_Records provided_
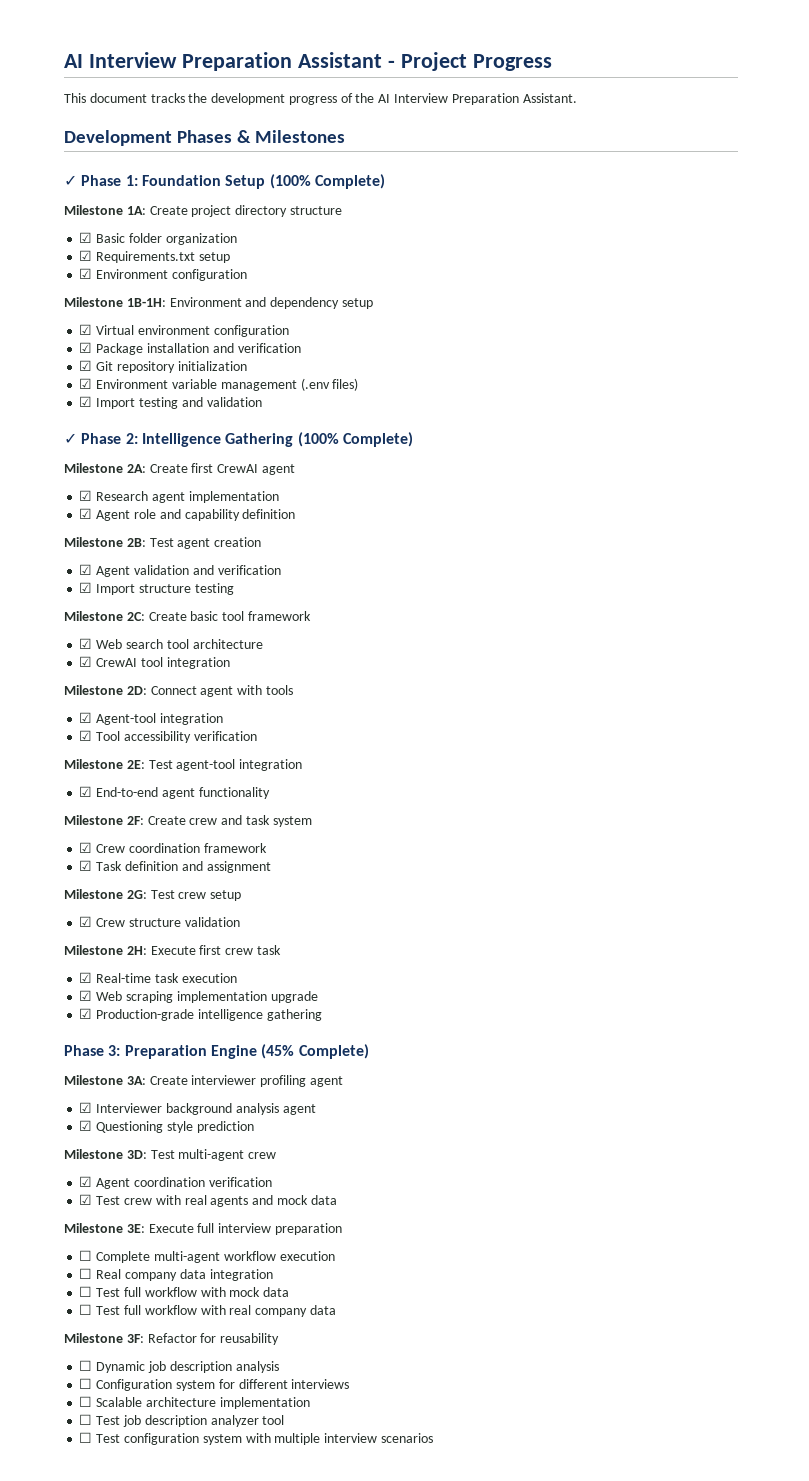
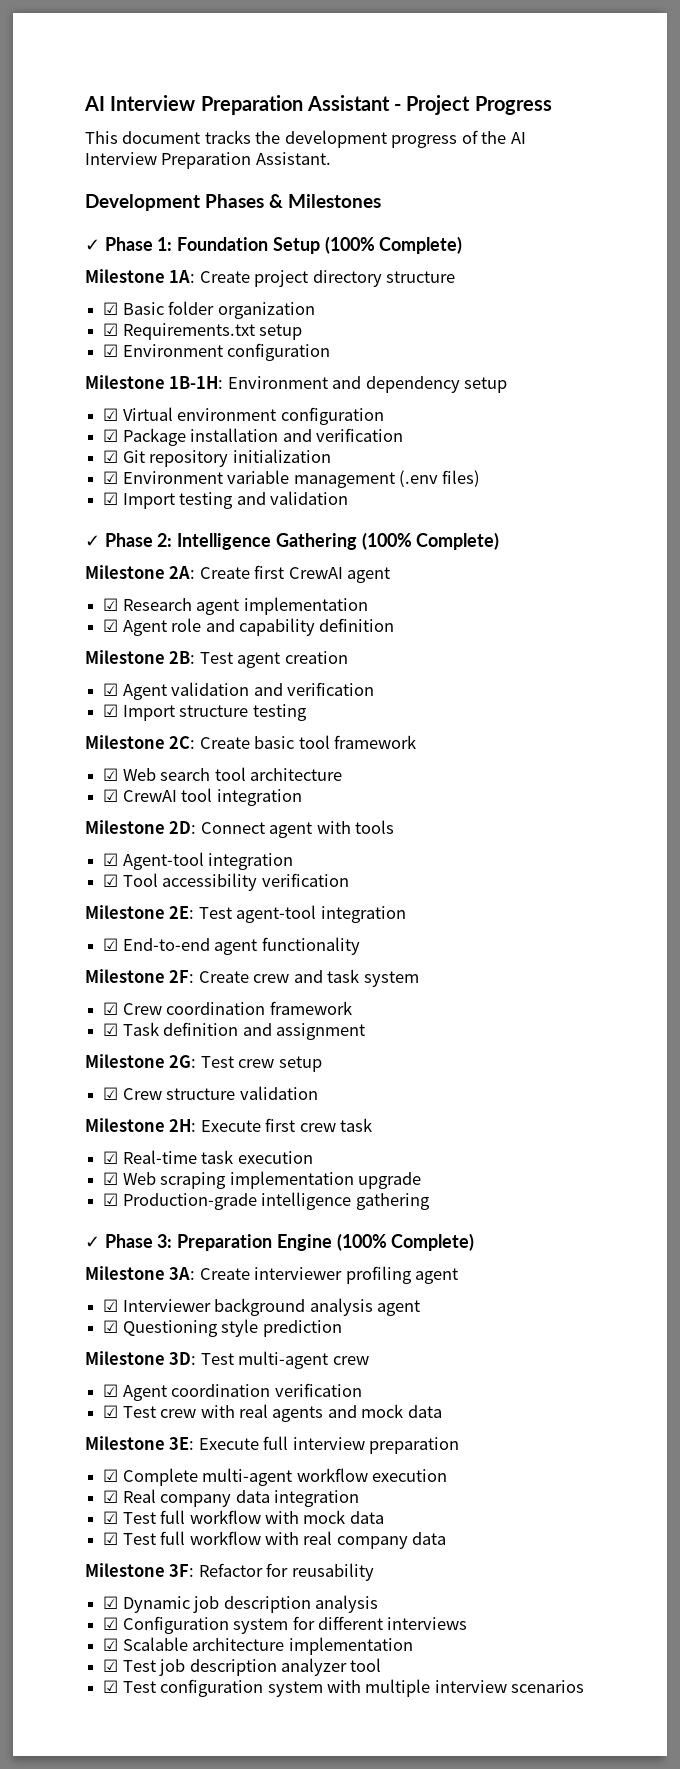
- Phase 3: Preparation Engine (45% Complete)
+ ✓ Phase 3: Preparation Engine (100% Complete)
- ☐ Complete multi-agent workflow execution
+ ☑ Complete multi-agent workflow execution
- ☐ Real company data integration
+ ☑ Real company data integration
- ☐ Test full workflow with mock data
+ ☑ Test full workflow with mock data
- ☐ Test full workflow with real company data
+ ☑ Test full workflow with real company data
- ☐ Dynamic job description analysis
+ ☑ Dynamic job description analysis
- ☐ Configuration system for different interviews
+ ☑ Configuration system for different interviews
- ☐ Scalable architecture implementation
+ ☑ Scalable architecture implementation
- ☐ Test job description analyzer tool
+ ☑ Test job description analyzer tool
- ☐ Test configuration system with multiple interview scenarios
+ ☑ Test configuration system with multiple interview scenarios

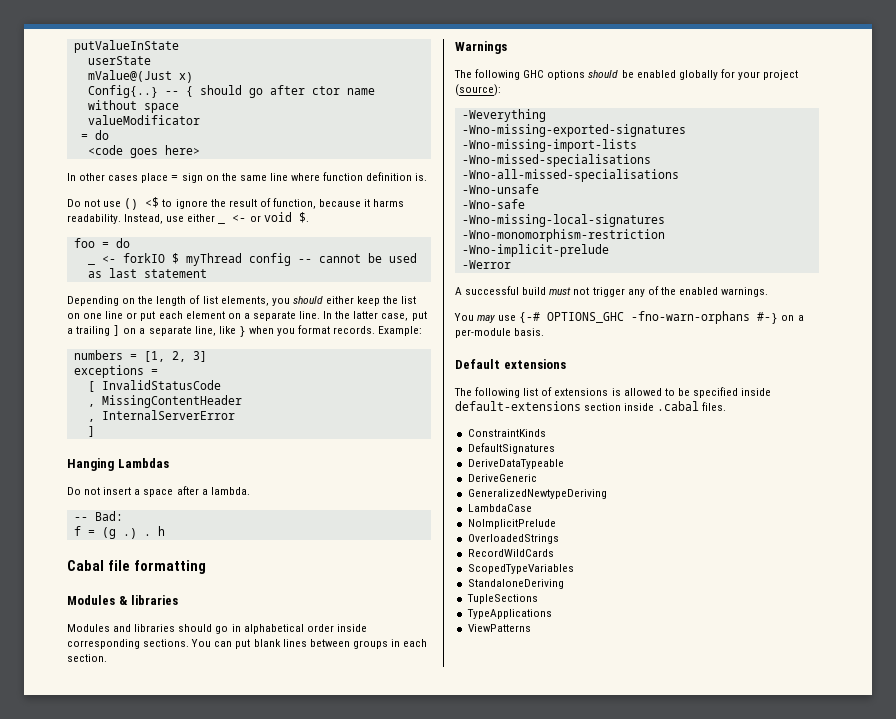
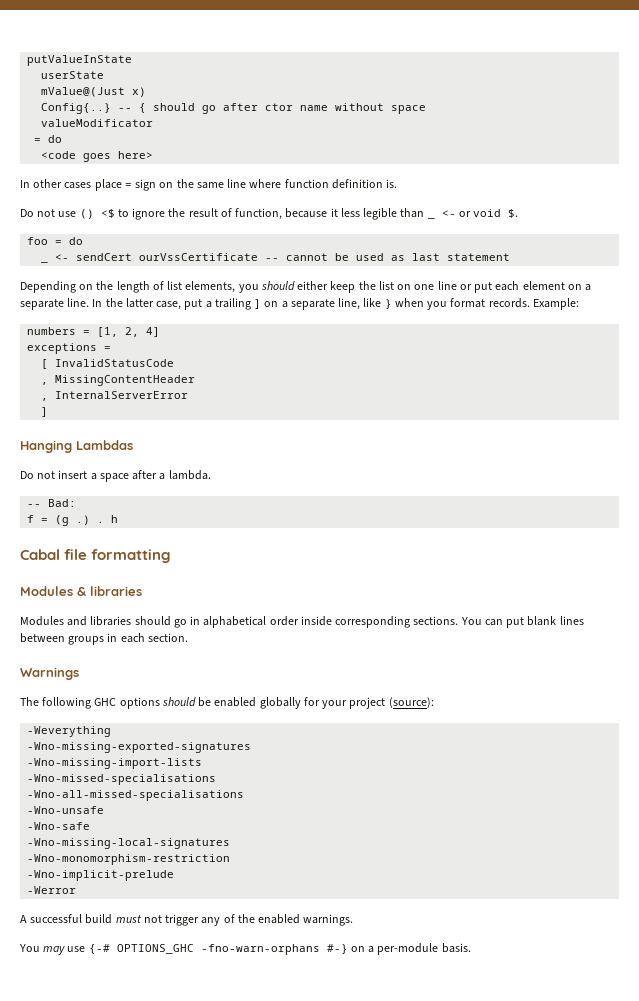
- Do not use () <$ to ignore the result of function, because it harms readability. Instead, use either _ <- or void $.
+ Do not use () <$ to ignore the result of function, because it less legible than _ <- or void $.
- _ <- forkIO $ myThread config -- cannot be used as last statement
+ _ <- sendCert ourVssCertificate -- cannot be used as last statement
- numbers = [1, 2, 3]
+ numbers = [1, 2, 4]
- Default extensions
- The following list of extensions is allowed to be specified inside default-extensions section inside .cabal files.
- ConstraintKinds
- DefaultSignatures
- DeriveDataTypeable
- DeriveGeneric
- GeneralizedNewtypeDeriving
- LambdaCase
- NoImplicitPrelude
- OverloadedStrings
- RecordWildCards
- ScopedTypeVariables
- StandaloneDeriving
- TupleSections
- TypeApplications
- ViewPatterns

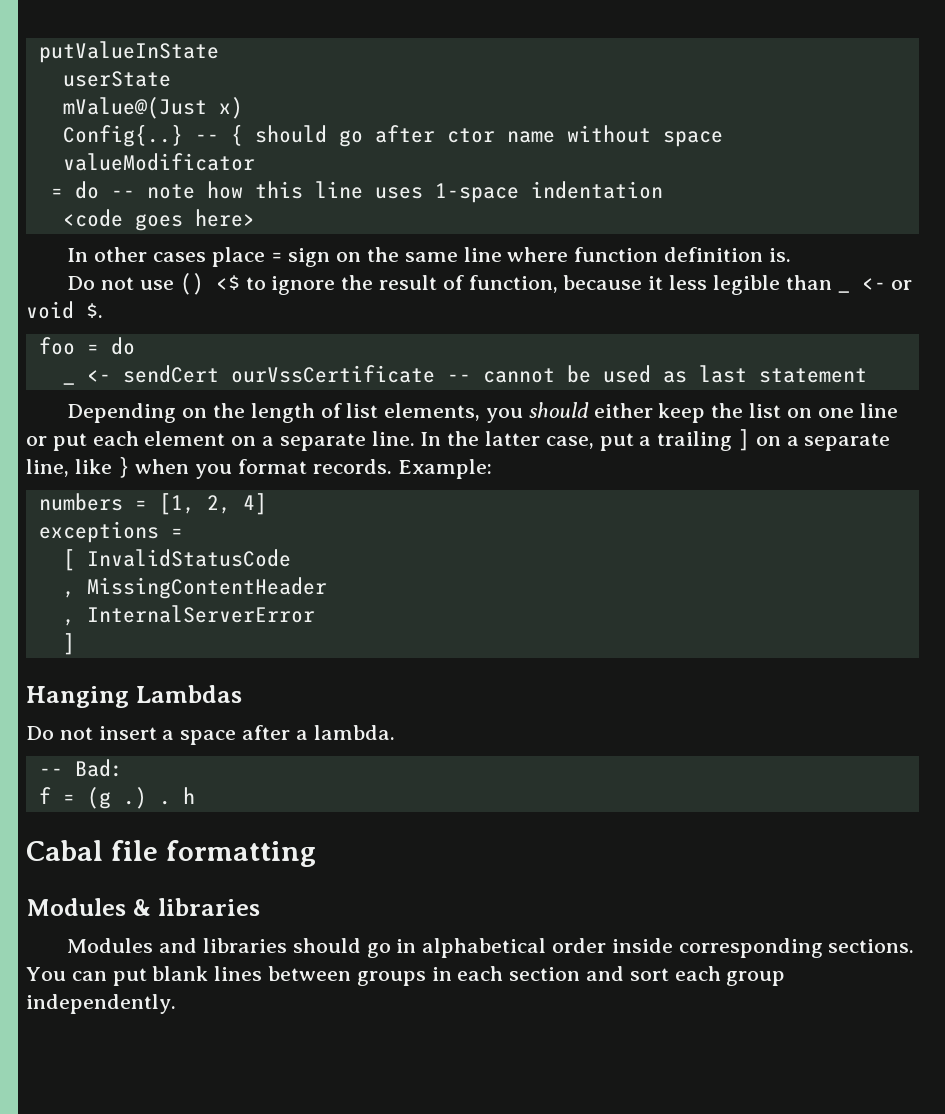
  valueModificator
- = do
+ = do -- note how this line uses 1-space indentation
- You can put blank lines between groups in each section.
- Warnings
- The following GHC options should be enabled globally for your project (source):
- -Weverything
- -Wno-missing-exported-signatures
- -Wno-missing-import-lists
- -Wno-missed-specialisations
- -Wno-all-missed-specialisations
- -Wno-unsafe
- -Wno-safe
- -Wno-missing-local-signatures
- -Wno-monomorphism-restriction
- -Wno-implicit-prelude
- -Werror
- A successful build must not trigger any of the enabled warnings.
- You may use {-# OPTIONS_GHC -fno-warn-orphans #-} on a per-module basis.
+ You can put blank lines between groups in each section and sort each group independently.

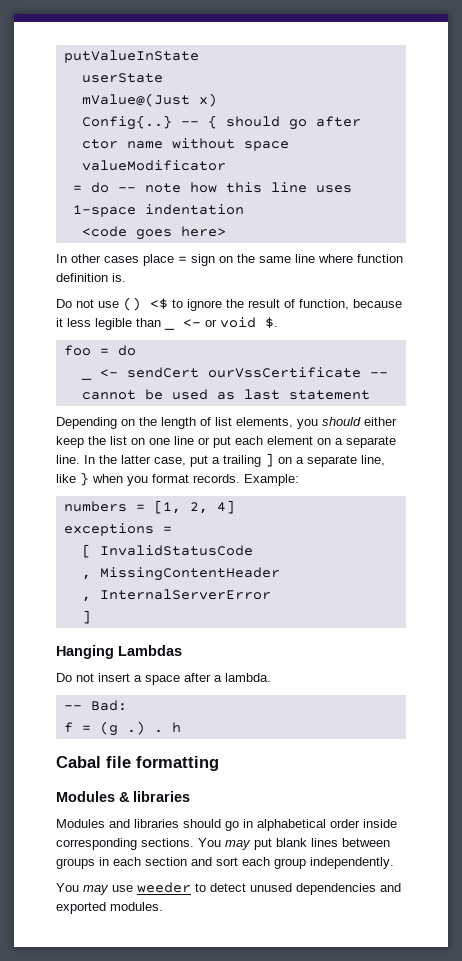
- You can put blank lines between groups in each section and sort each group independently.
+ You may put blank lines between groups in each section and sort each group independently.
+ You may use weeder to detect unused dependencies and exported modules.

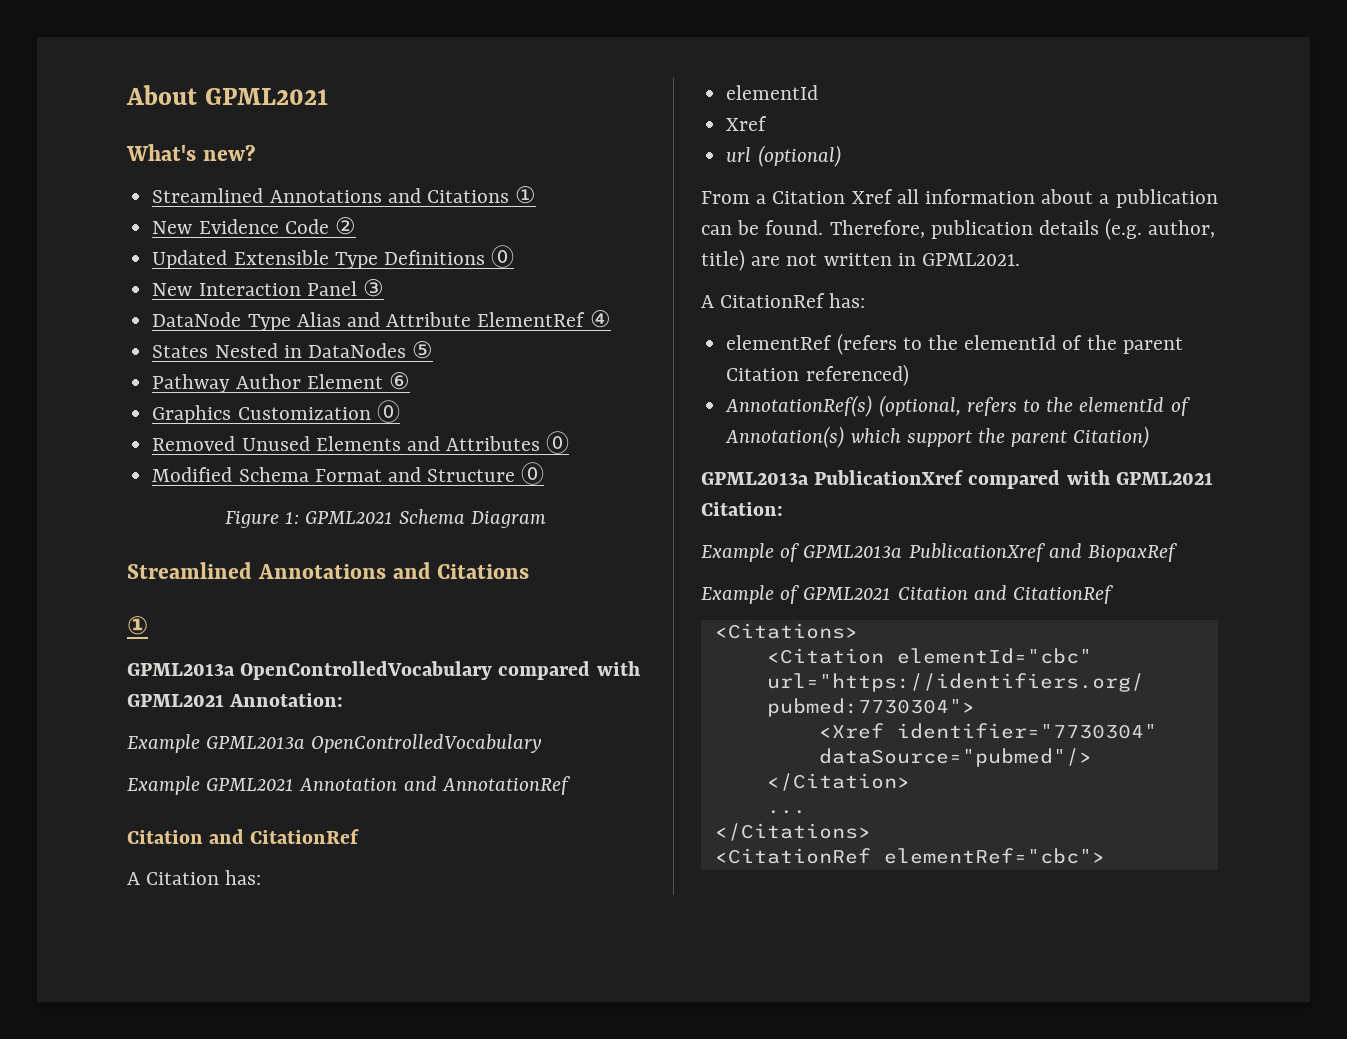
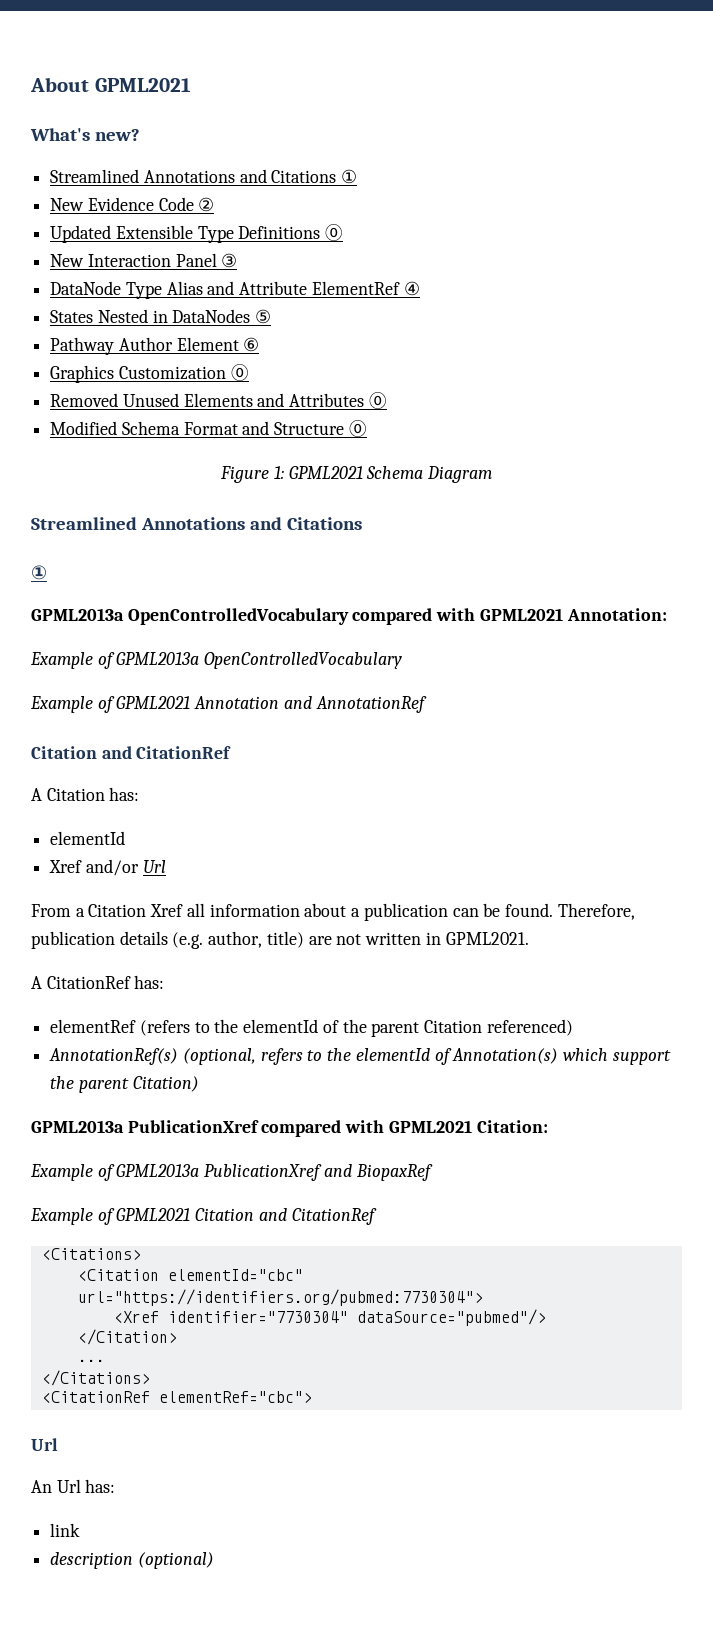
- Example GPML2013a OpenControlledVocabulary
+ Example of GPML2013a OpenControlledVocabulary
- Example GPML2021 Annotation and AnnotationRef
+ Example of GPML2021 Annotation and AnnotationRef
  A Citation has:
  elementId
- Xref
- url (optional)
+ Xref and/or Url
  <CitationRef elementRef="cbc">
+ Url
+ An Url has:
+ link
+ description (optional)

_What is needed_
Restate only the lines running from the start of the material above through the line containing "- ☐ Test full workflow with mock data", ends included. No pictures.

_Solution to this exercise_
- Phase 3: Preparation Engine (45% Complete)
+ ✓ Phase 3: Preparation Engine (100% Complete)
- ☐ Complete multi-agent workflow execution
+ ☑ Complete multi-agent workflow execution
- ☐ Real company data integration
+ ☑ Real company data integration
- ☐ Test full workflow with mock data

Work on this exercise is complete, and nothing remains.